▶ TASK DESCRIPTION
For each line below that includes the word "CIRCLE", make a copy.

Image comparison data
───

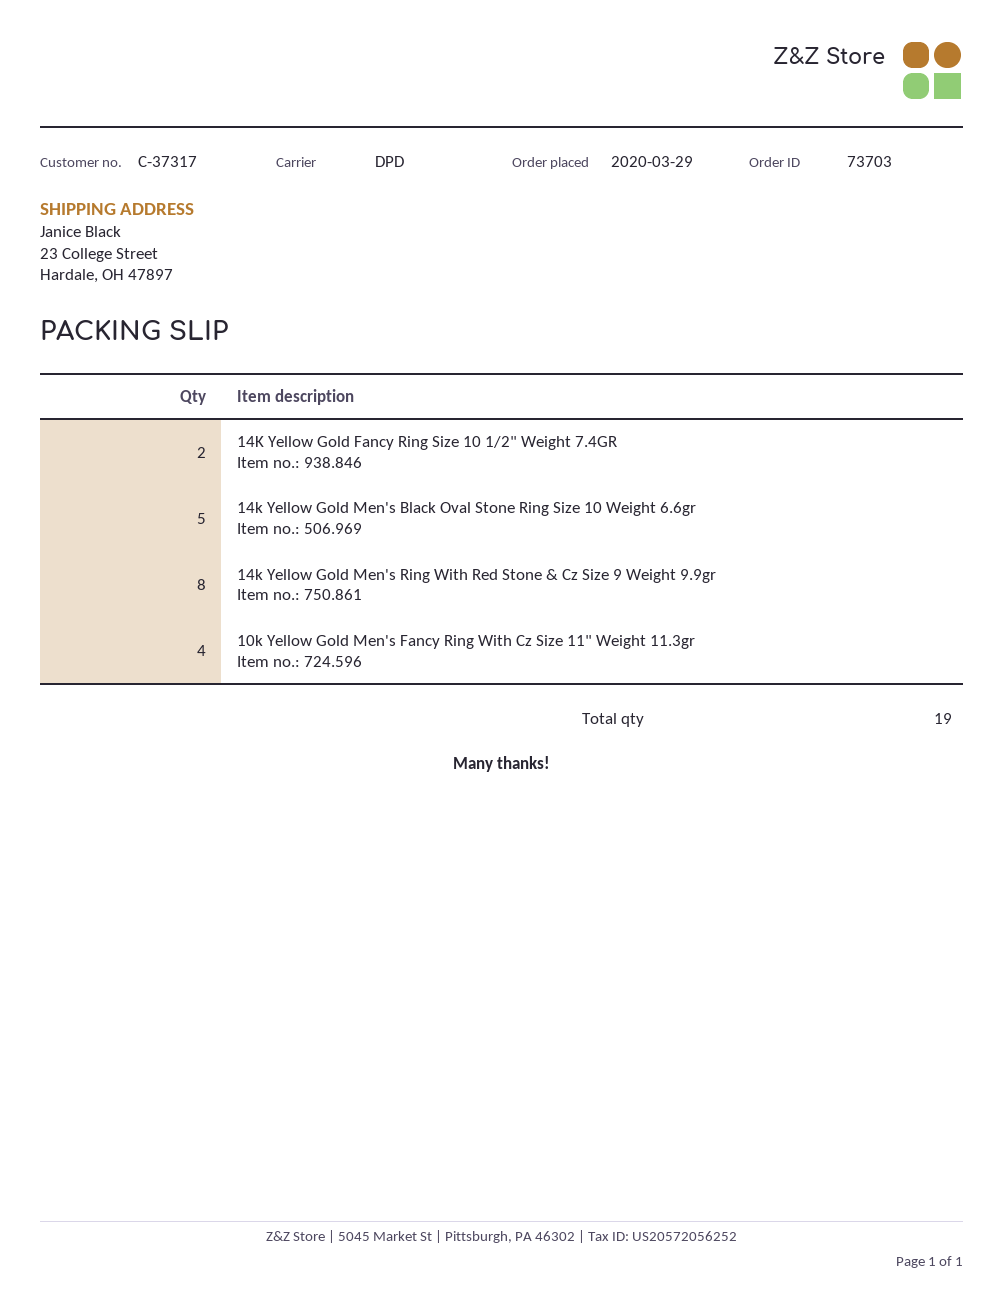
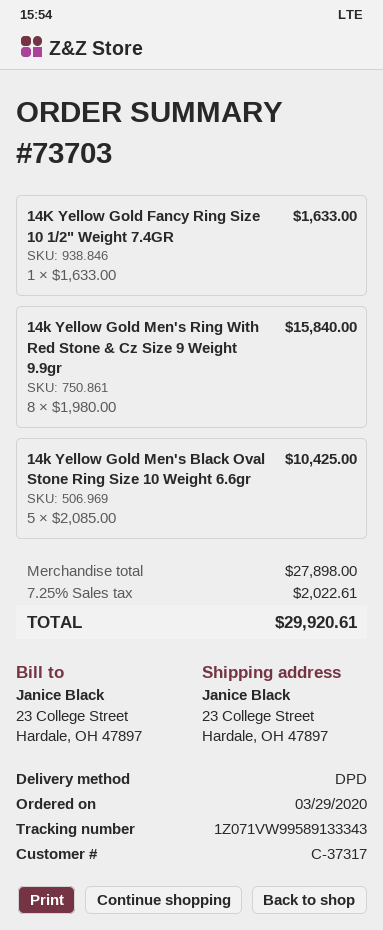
14K Yellow Gold Fancy Ring Size 10 1/2" Weight 7.4GR: 2 -> 1
10k Yellow Gold Men's Fancy Ring With Cz Size 11" Weight 11.3gr: 4 -> none

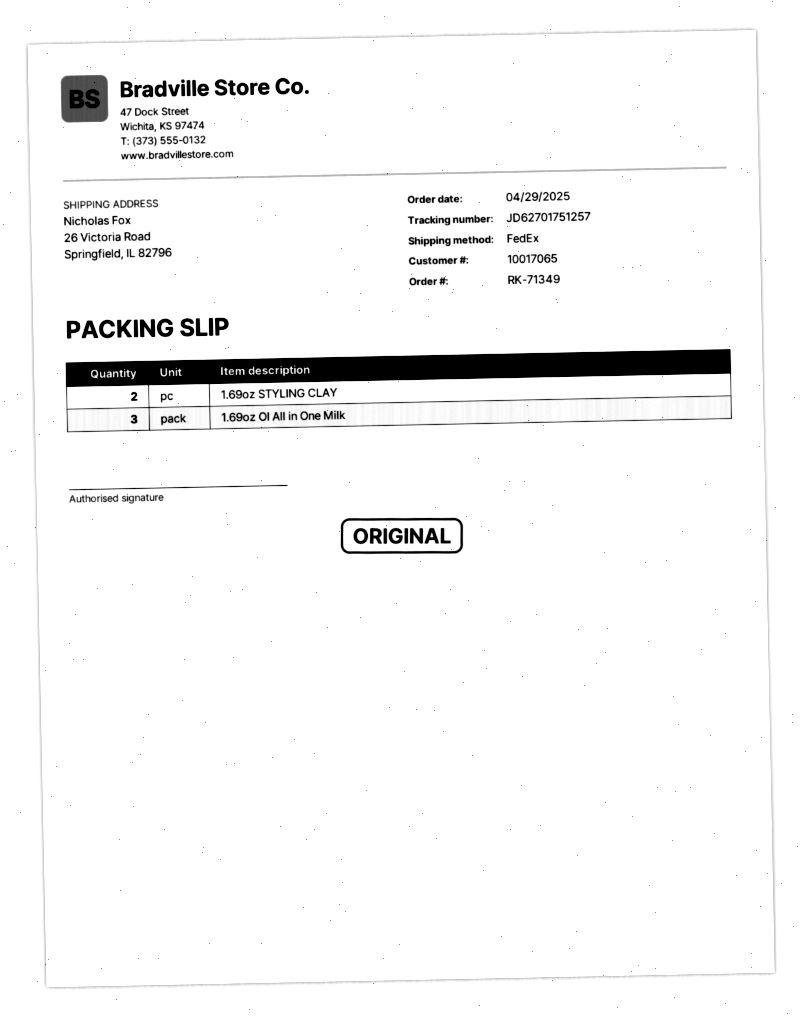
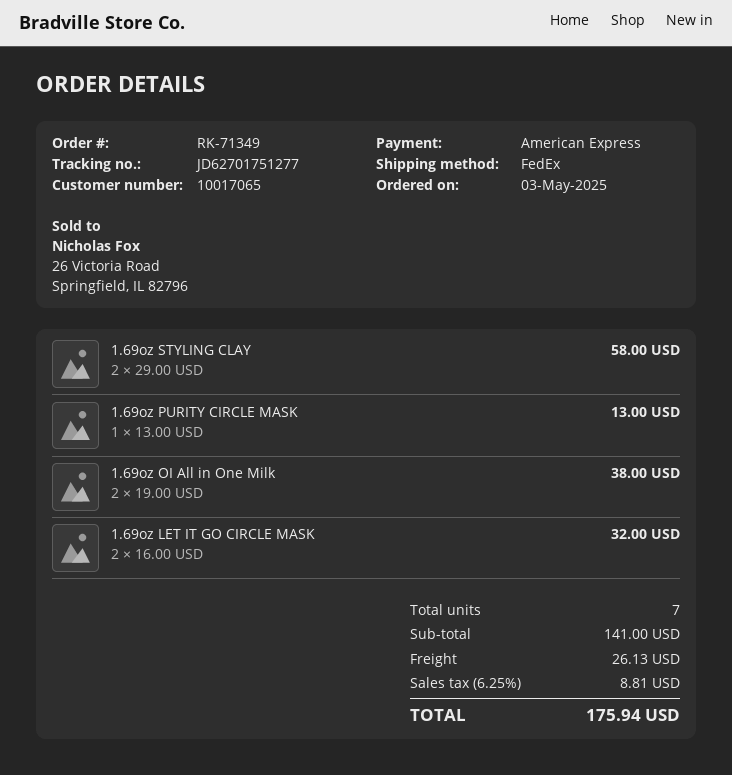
order date: 2025-04-29 -> 2025-05-03
tracking number: JD62701751257 -> JD62701751277
1.69oz OI All in One Milk: 3 -> 2
1.69oz PURITY CIRCLE MASK: none -> 1
1.69oz LET IT GO CIRCLE MASK: none -> 2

───

▶ SOLUTION FOR THIS EXERCISE
1.69oz PURITY CIRCLE MASK: none -> 1
1.69oz LET IT GO CIRCLE MASK: none -> 2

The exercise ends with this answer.